İkinci sorun ise, savunma mesleğinin yargı bütününde düşünülmesi, adil yargılanma hakkı temelinde ve biz Cumhuriyet Halk Partisi olarak tam bir yıl önce Meclis Başkanlığına 12 yasa önerisi teklif ettik, bunun içerisinde Avukatlık Yasası da var, burada ama burada bir başka yasa önerisi de var, Sayın Bülent Turan'ın bu sabah "Siz yapmıyorsunuz." biçimindeki Genel Başkanımıza yönelik daha farklı sözleriydi ama... Sayın Turan, Terörle Mücadele Kanununda (Düşünce ve İfade Özgürlüğünü Güvenceleyen) Değişiklikler Yapılması Hakkında Kanun Teklifi de bu 12 yasa önerisi arasındadır.
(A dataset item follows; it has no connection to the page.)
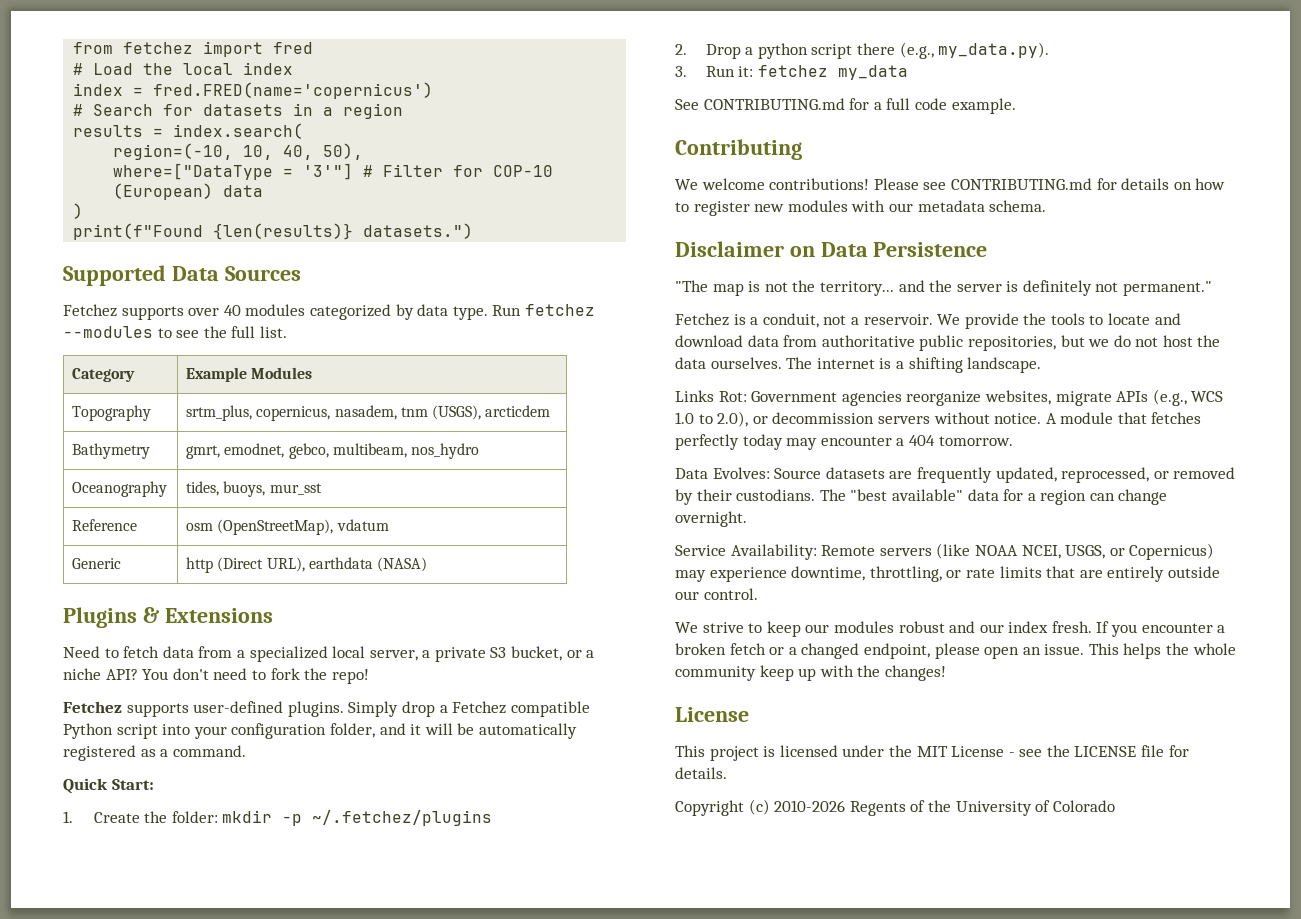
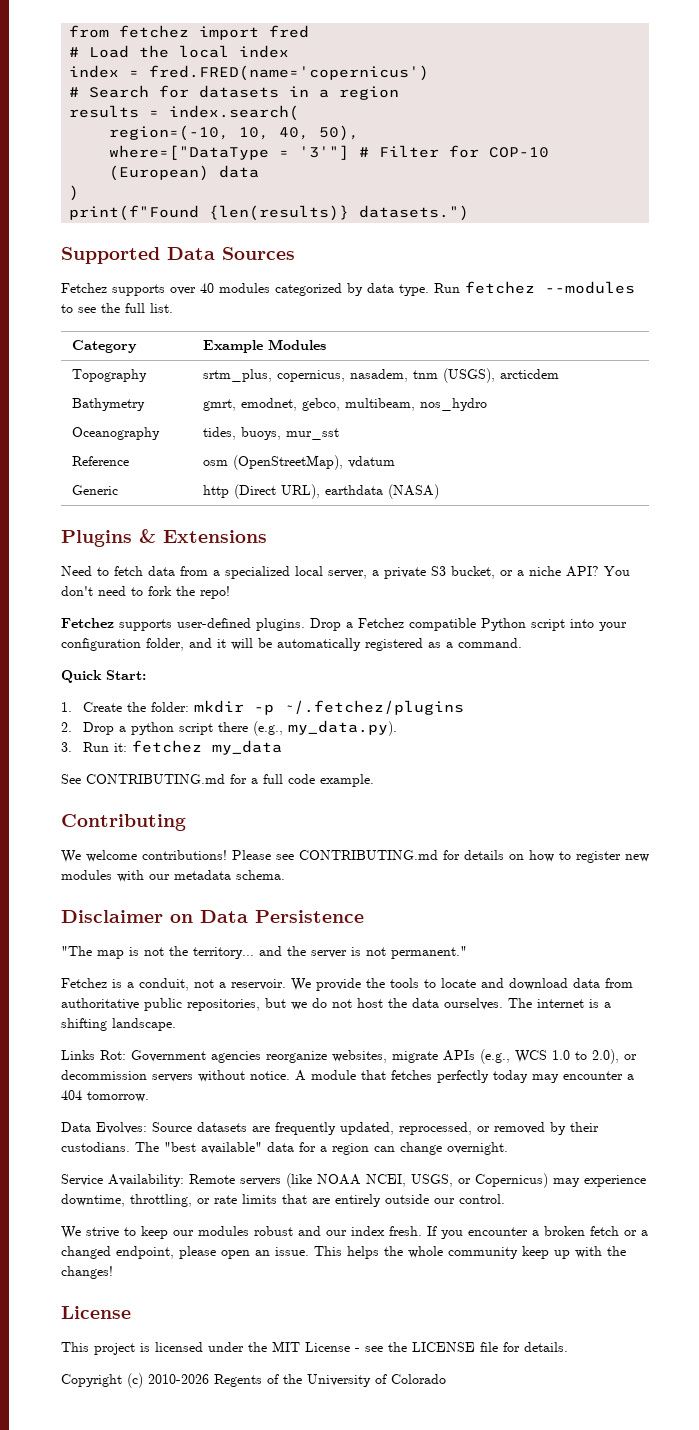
- Simply drop a Fetchez compatible Python script into your configuration folder, and it will be automatically registered as a command.
+ Drop a Fetchez compatible Python script into your configuration folder, and it will be automatically registered as a command.
- "The map is not the territory... and the server is definitely not permanent."
+ "The map is not the territory... and the server is not permanent."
BÜLENT TURAN (Çanakkale) - Kaç madde Hocam?
İBRAHİM ÖZDEN KABOĞLU (Devamla) - 2 madde.
BÜLENT TURAN (Çanakkale) - 2 madde. Vaat o değil ama.
İBRAHİM ÖZDEN KABOĞLU (Devamla) - Hayır, şimdi konuşuyorum, Sayın Başkan, süre...
ENGİN ALTAY (İstanbul) - Dur ya, buradan laf atma ya!
BÜLENT TURAN (Çanakkale) - Ama isim veriyor Başkanım.
İBRAHİM ÖZDEN KABOĞLU (Devamla) - Ben sizden nakit istemiyorum ama vakit rica ediyorum. (CHP sıralarından alkışlar)
BÜLENT TURAN (Çanakkale) - Peki.
İBRAHİM ÖZDEN KABOĞLU (Devamla) - Şimdi, bakın, burada TMK madde 6 ve 7; terör eylemle olur, terör fikirle olmaz. İşte, bizim düzenlememiz bunu ortaya koyuyor. Ve biz önerdik ama çoğunluk muhalefet etti, muhalefet etmeye devam ediyor. Biz hep olumlu önerilerde bulunuyoruz. Şimdi, ikinci konu bu.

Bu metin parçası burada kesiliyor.